Racist undertones of the 'socialist' epithet
This was perhaps to be expected. Americans are famously reluctant to talk about race and racism, and the self-congratulatory remarks by Professor Gates, Sergeant James Crowley, and President Obama after the touted "beer summit" only appeared to reinforce this aversion.
Yet, as seen at various town hall meetings and the Tea Party rally in Washington Sept. 12, a deeper sign of racial tension has emerged with the reappearance of a different inflammatory expression: socialism.
In the context of American politics, socialism has seldom been about the economy or state power alone, despite its political-economic roots. Instead, it has been a slur, synonymous with the charge of communism, but with meaning extending beyond this term as well.
Black leaders in particular have faced this accusation. In 1964, amid the momentous occasion of congressional approval for the Civil Rights Act, Senator Strom Thurmond of South Carolina declared its passage the result of "Negro agitators, spurred on by Communist enticements to promote racial strife."
Martin Luther King Jr. was not an exception to this allegation, but a direct target. Indeed, he faced immediate pressure to distance himself from close aide, intellectual mentor, and key organizer of the 1963 March on Washington, Bayard Rustin, who once had ties with the Communist Party.
Take another black leader, another society fraught by racial division. In 1956, Nelson Mandela and 155 other antiapartheid activists were arrested by the South African government under the infamous Suppression of Communism Act of 1950, a law that was used gratuitously to incarcerate anyone who was critical of the government.
The treason trial that followed resulted in a 1961 acquittal for all those involved, the government unable to prove any "socialist" intentions. But the political equation of black activists as "communists" would continue up through the 1980s.
The Reagan administration egregiously soft-pedaled the issue of apartheid on the basis of the South African government's purported anticommunist stance. Indeed, the South African government itself viewed its policies not as racist, but as anticommunist. Only popular pressure through a global antiapartheid movement persuaded the US to isolate South Africa.

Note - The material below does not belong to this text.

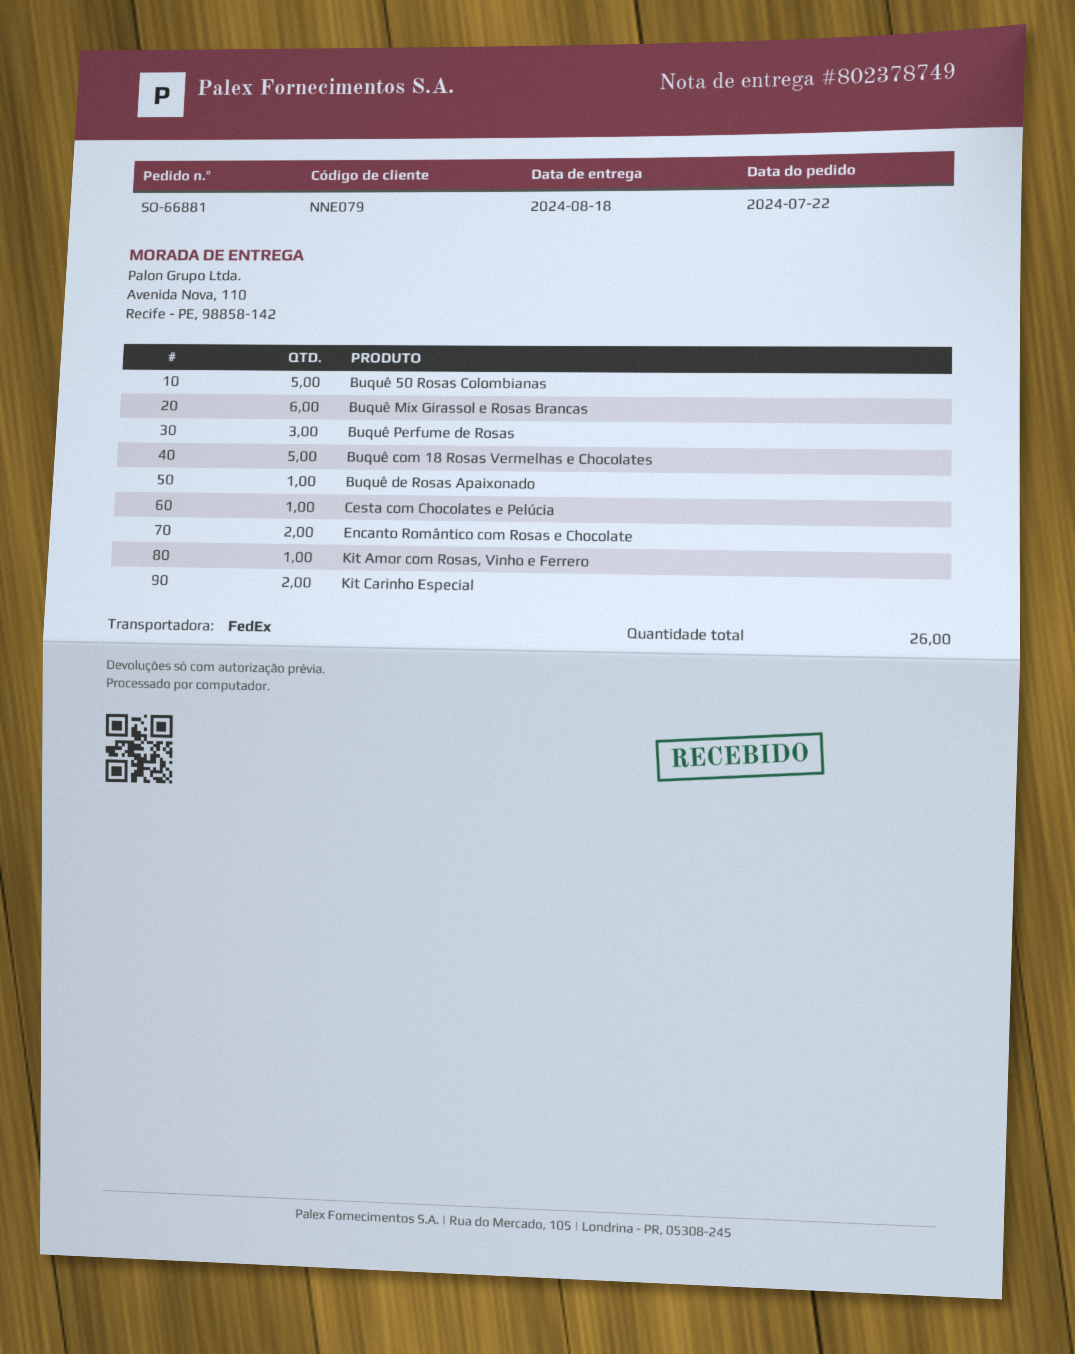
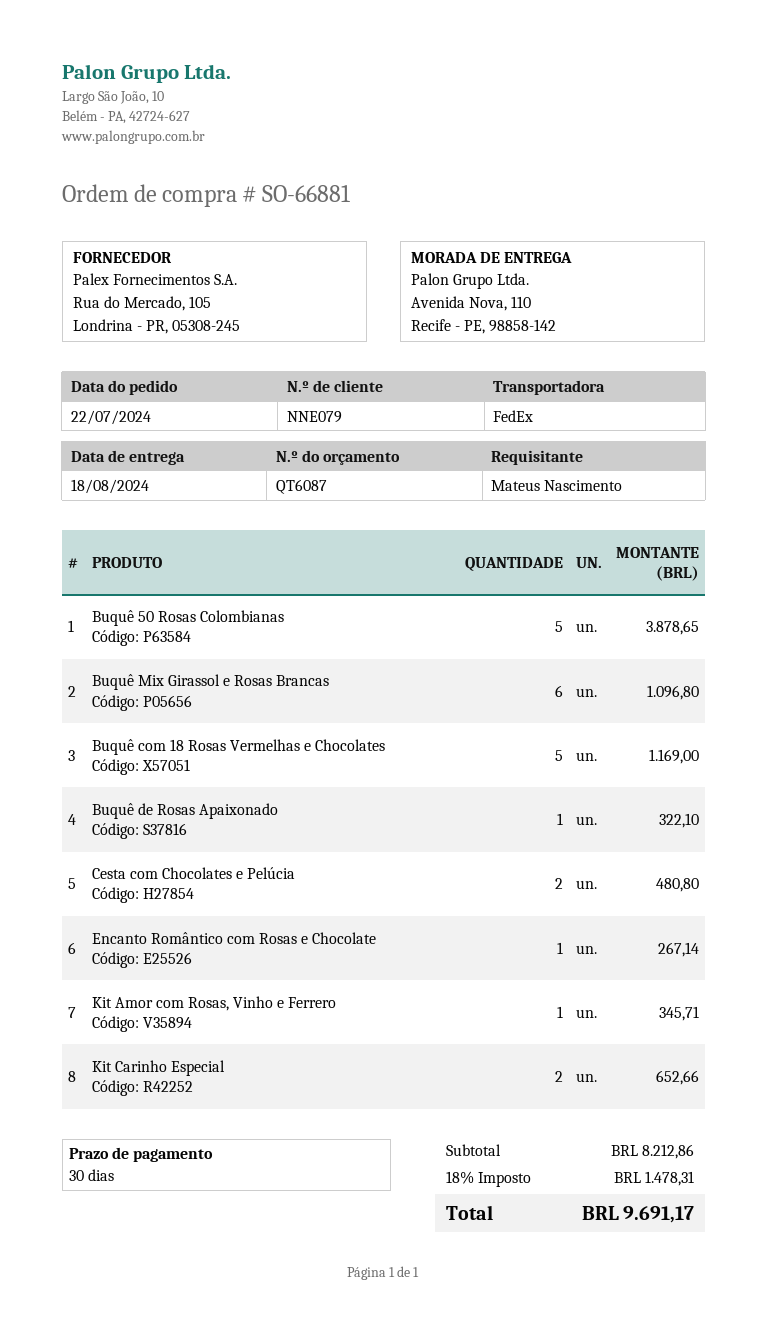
Buquê Perfume de Rosas: 3 -> none
Cesta com Chocolates e Pelúcia: 1 -> 2
Encanto Romântico com Rosas e Chocolate: 2 -> 1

Needless to say, the cold war has ended. But its legacies have not. The re-emergence of "socialist" as an epithet amid this summer's healthcare debate has served as an expression of fear among far-right critics toward the idea of a bigger, more powerful, tax-heavy federal government. Yet this discourse has gone wonky when this term has been placed beside others that would, by any strict definition, appear incompatible. The Obama administration embraces socialism and fascism at once? Mao and Hitler as ideological comrades?
The response among progressives to such associations has ranged from silence to a shaking of heads to a sober litany of examples as to how federal and state governments already provide much-appreciated public services for the common good – public education, fire departments, Medicare, and so forth.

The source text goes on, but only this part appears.